Please note that the -d parameter in the script above is crucial as it removes the first time steps (during which a blank screen is shown). In the other scripts, this removal happens automatically, but here, we have an option for it (it has no influence on the calculation at other time steps, but the curve itself looks slightly different from the ones that we report in the paper in Figure A.4). As usual, you can also run this script for the persistences images of the other brain masks. The corresponding curves are stored in results/across_cohort_variability.
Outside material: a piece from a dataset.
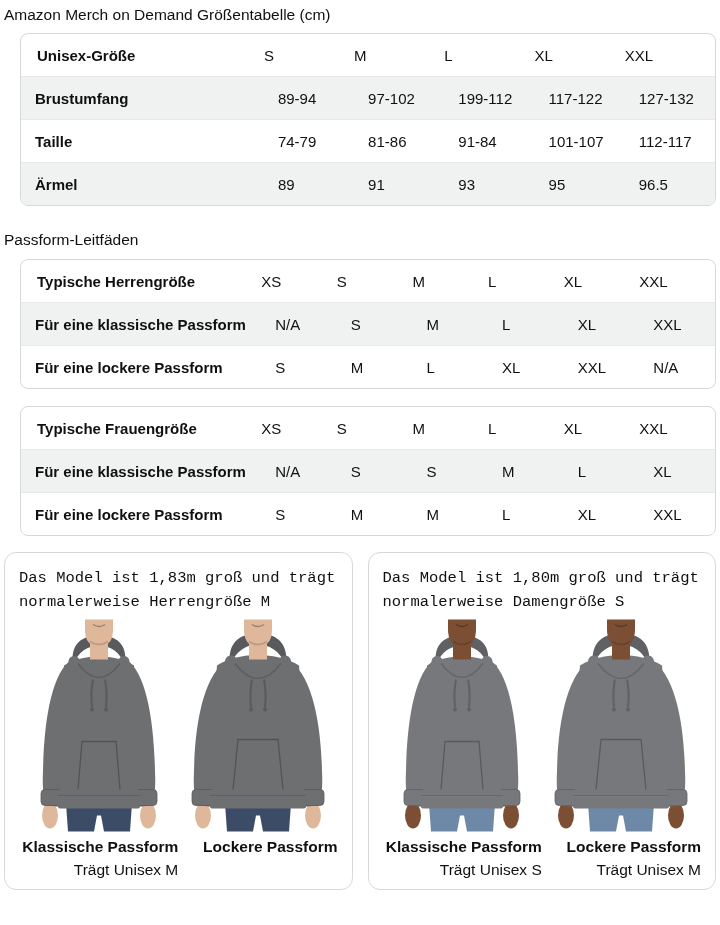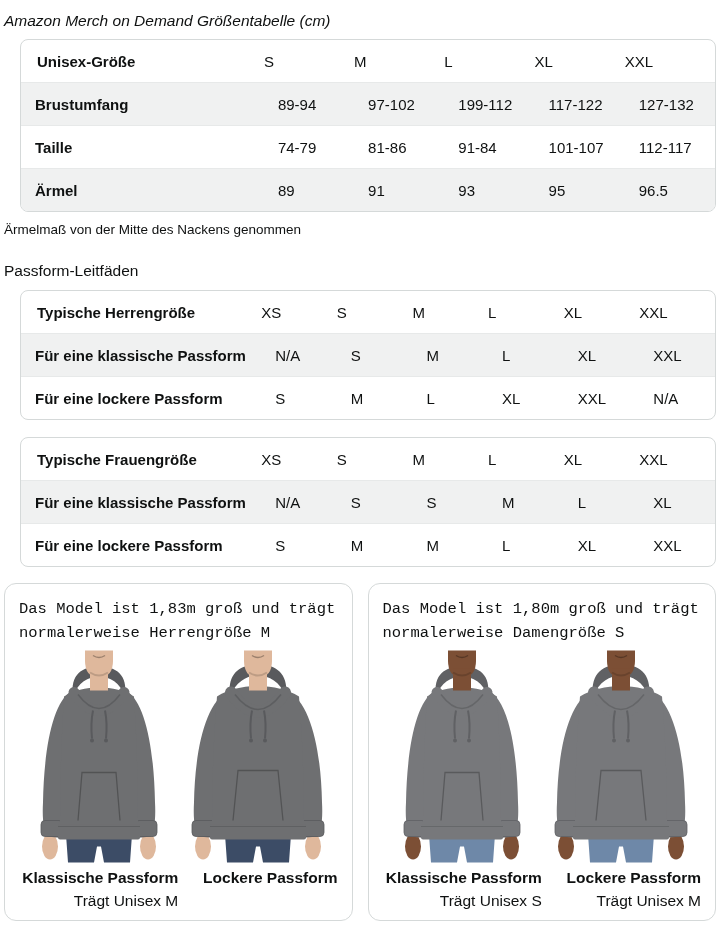"Amazon Merch on Demand Größentabelle" .page-title { font-style: italic -> none; margin: 10px 0 9px 0 -> 4px 0 9px 0 }
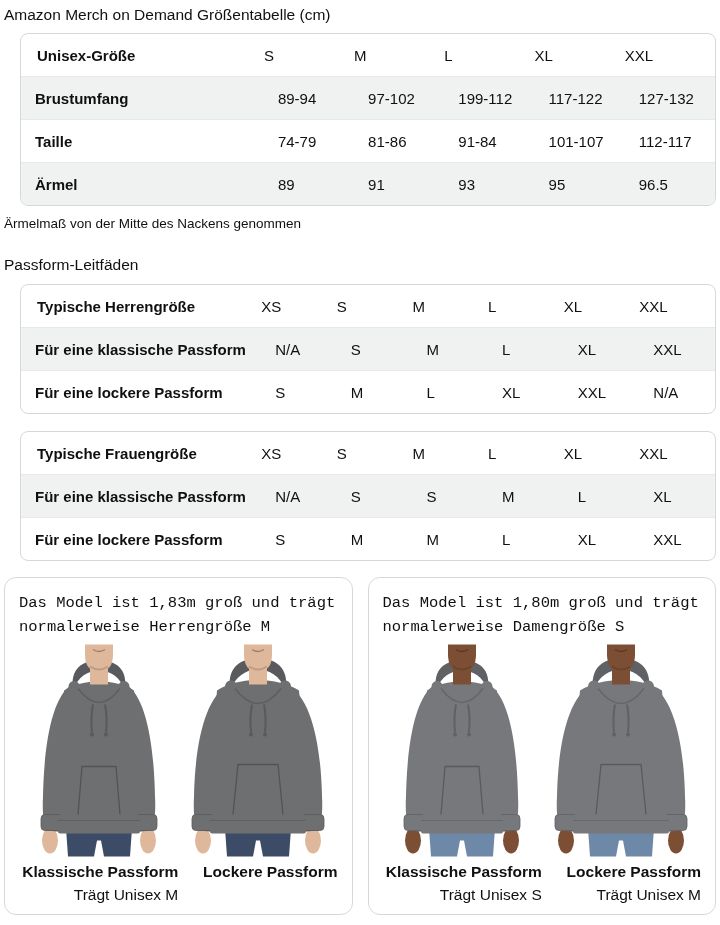"Ärmelmaß von der Mitte des" div.note { html: <div>Ärmelmaß von der Mitte des Nackens genommen</div> -> none }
Finally, to convert these curves into the variability histograms that we depict in Figure 4, please use the following code:

python peri_histogram_analysis.py ../results/across_cohort_variability/brainmask_sigma1.0_r20.csv
python peri_histogram_analysis.py ../results/across_cohort_variability/occipitalmask_sigma1.0_r20.csv
python peri_histogram_analysis.py ../results/across_cohort_variability/xormask_sigma1.0_20.csv

This will result in a histogram like this one (here, the whole-brain mask is used):

Across-cohort variability histogram based on whole-brain mask

Variability analysis: Running the bootstrap experiments

Finally, to show the details of the bootstrap experiments concerning the variability analysis, you can use the following code:

python peri_histogram_bootstrap_analysis.py ../results/across_cohort_variability/brainmask_sigma1.0_r20.csv
python peri_histogram_bootstrap_analysis.py ../results/across_cohort_variability/occipitalmask_sigma1.0_r20.csv
python peri_histogram_bootstrap_analysis.py ../results/across_cohort_variability/xormask_sigma1.0_20.csv

By default, this will draw 1000 bootstrap samples and visualise the corresponding histogram. Here is such a histogram (calculated based on the occipital-temporal mask), with the original value of the parameter being highlighted as a dotted vertical line:

Across-cohort variability bootstrap histogram based on occipital-temporal mask

The command-line output will show the numbers that we report in the paper. For example, the analysis based on the occipital-temporal mask will yield the following output:

python peri_histogram_bootstrap_analysis.py -b 1000 ../results/across_cohort_variability/occipitalmask_sigma1.0_r20.csv
Bootstrap: 100%|██████████████████████████████████████████████████████████████████████████████████████████████████████████████████████████████| 1000/1000 [00:15<00:00, 63.93it/s]
Theta_0: -0.0226
ASL (left) : 0.95
ASL (right): 0.04

Hence, the parameter has an achieved significance level that is significant at the 0.05 level.

Additional code

The repository contains more code that we are unable to fully discuss or acknowledge in the paper because of space reasons. Please feel free to browse around; we documented most of the relevant scripts, making it possible to get a glimpse into the full pipeline.

License

The code pertaining to this project is released under a BSD-3-Clause License. This license does not apply to the data itself, which is released under the PDDL.